Evidence based medicine

The New York Times magazine’s headline story this Sunday is on evidence-based medicine.  It talks about how a physician, Brent James, has been developing objective empirical means to measure outcomes and use the data to design medical protocols.  This is a perfect example of the migration from a highly skilled and paid profession (what I called an NP job in a recent post) to a more algorithmic and mechanical one (a P job).  Here are some excerpts from the story:

For the past decade or so, a loose group of reformers has been trying to do precisely this. They have been trying to figure out how to improve health care while also holding down the growth in costs. The group includes Dr. John Wenn­berg and his protégés at Dartmouth, whose research about geographic variation in care has received a lot of attention lately, as well as Dr. Mark McClellan, who ran Medicare in the Bush administration, and Dr. Donald Berwick, a Boston pediatrician who has become a leading advocate for patient safety. These reformers tend to be an optimistic bunch. It’s probably a necessary trait for anyone trying to overturn an entrenched status quo. When I have asked them whether they have any hope that medicine will change, they have tended to say yes. When I have asked them whether anybody has already begun to succeed, they have tended to mention the same name: Brent James.
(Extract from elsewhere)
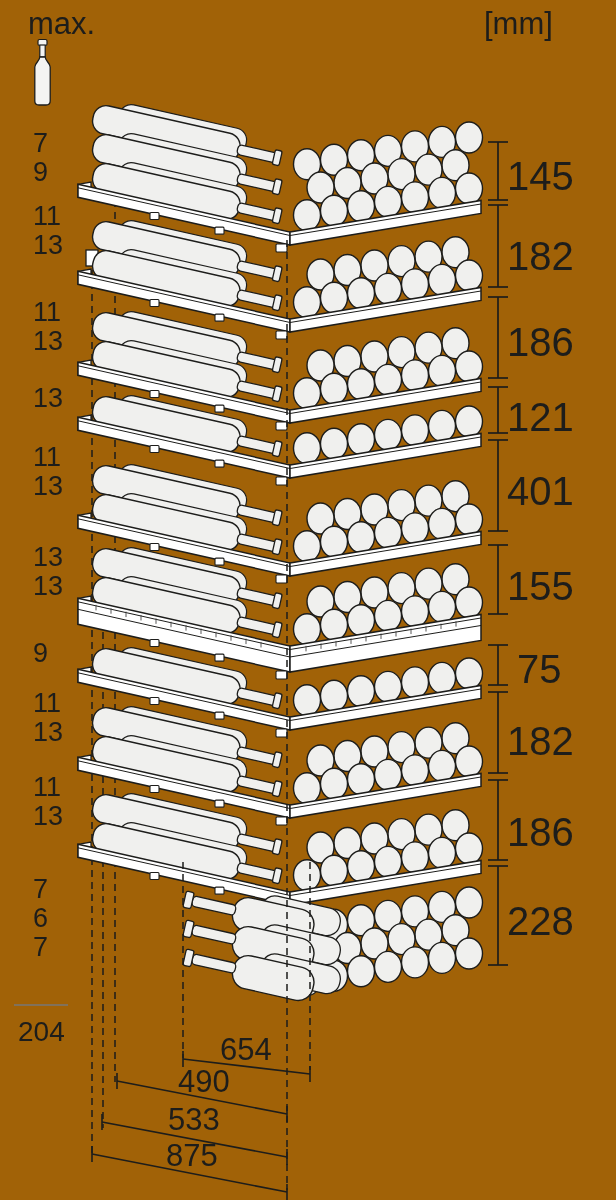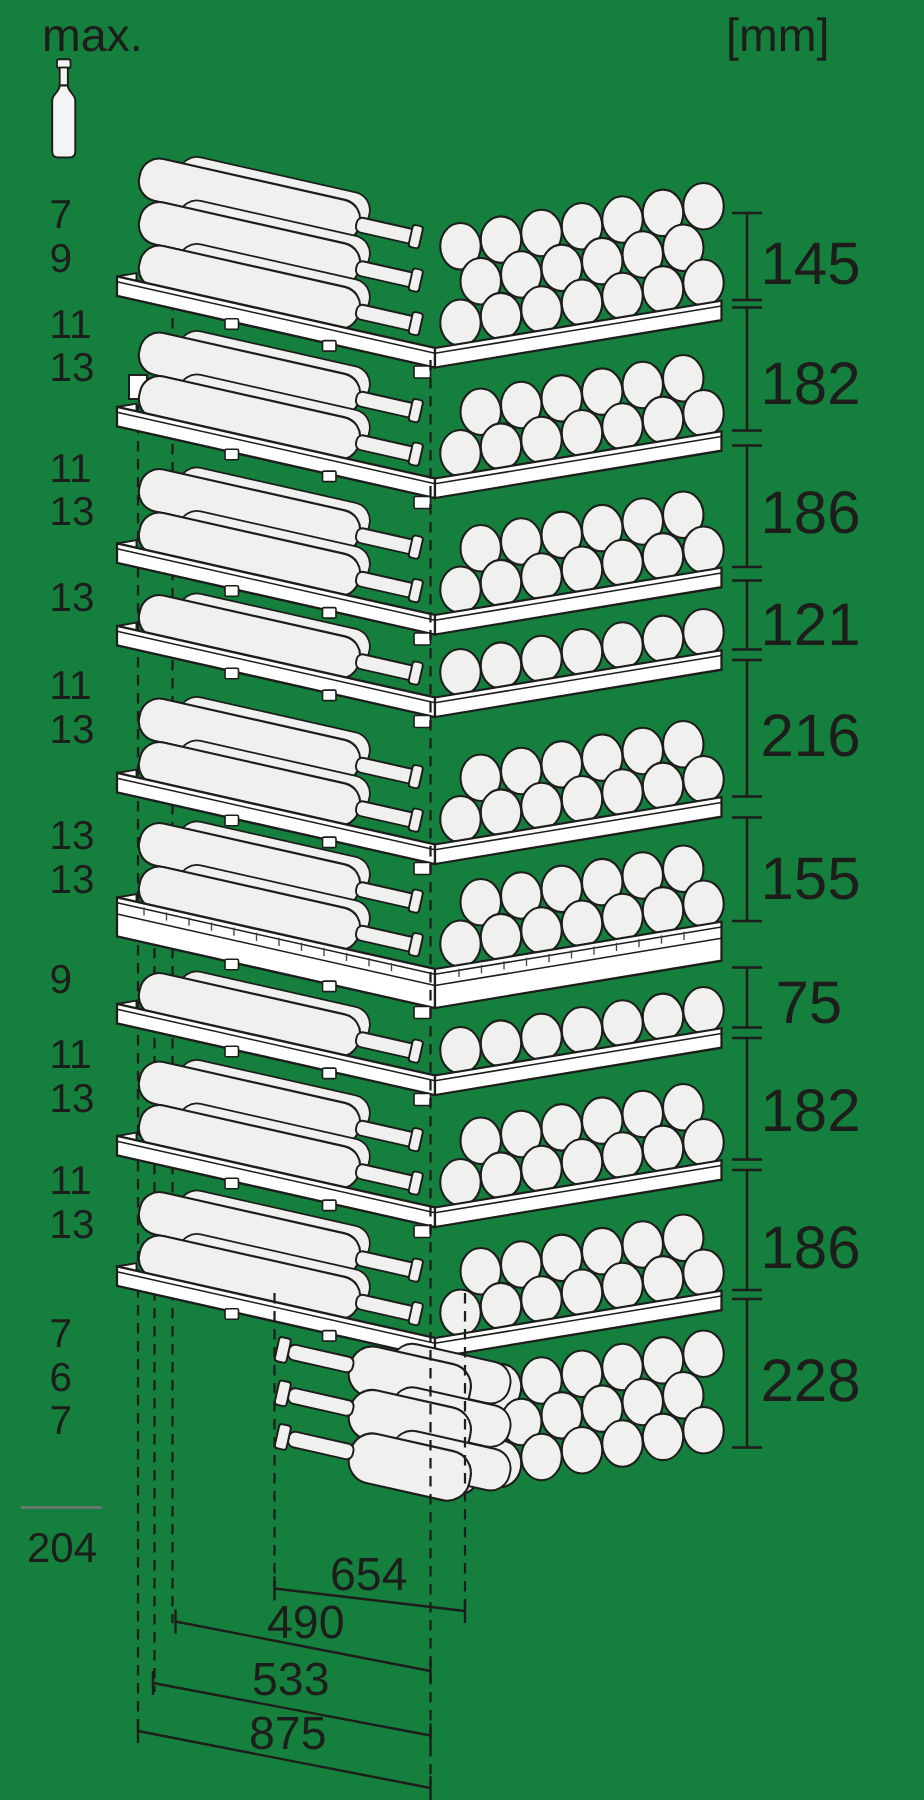"max." #stage { background: #15803d -> #a16207 }
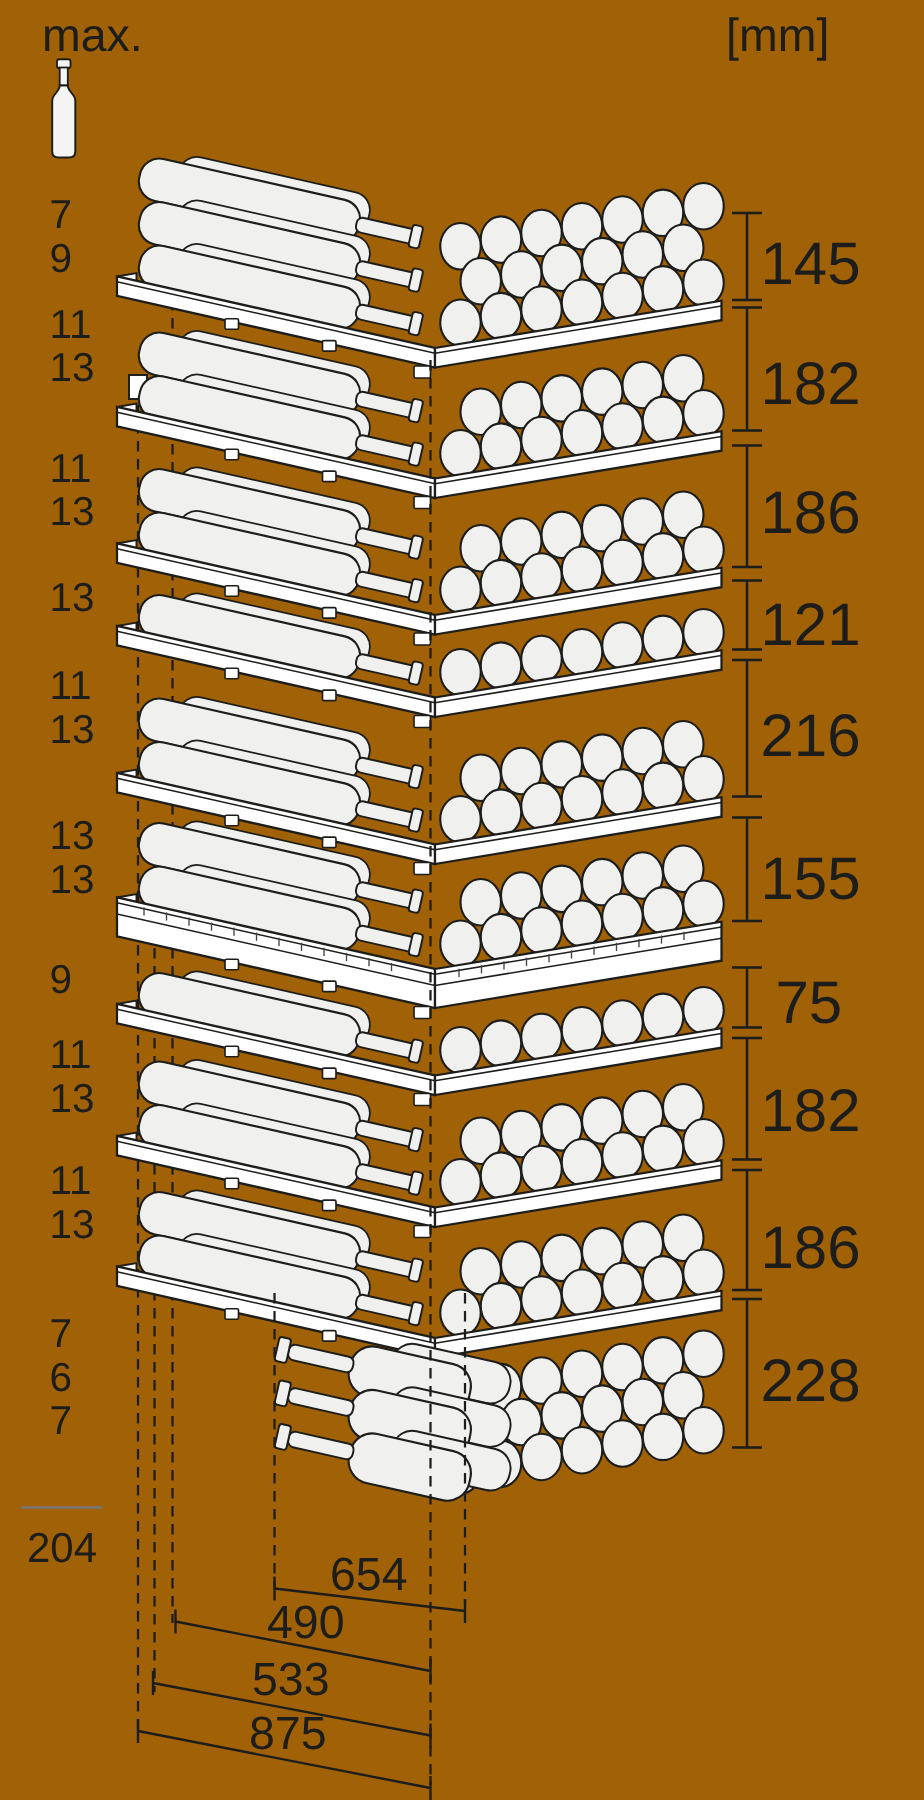"216" div.num { text: 216 -> 401 }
…In the late 1980s, a pulmonologist at Intermountain named Alan Morris received a research grant to study whether a new approach to ventilator care could help treat a condition called acute respiratory distress syndrome. The condition, which is known as ARDS, kills thousands of Americans each year, many of them young men. (It can be a complication of swine flu.) As Morris thought about the research, he became concerned that the trial might be undermined by the fact that doctors would set ventilators at different levels for similar patients. He knew that he himself sometimes did so. Given all the things that the pulmonologists were trying to manage, it seemed they just could not set the ventilator consistently.

Working with James, Morris began to write a protocol for treating ARDS. Some of the recommendations were based on solid evidence. Many were educated guesses. The final document ran to 50 pages and was left at the patients’ bedsides in loose-leaf binders. Morris’s colleagues were naturally wary of it. “I thought there wasn’t anybody better in the world at twiddling the knobs than I was,” Jim Orme, a critical-care doctor, told me later, “so I was skeptical that any protocol generated by a group of people could do better.” Morris helped overcome this skepticism in part by inviting his colleagues to depart from the protocol whenever they wanted. He was merely giving them a set of defaults, which, he emphasized, were for the sake of a research trial.

… While the pulmonologists were working off of the protocol, Intermountain’s computerized records system was tracking patient outcomes. A pulmonology team met each week to talk about the outcomes and to rewrite the protocol when it seemed to be wrong. In the first few months, the team made dozens of changes. Just as the pulmonologists predicted, the initial protocol was deeply flawed. But it seemed to be successful anyway. One widely circulated national study overseen by doctors at Massachusetts General Hospital had found an ARDS survival rate of about 10 percent. For those in Intermountain’s study, the rate was 40 percent.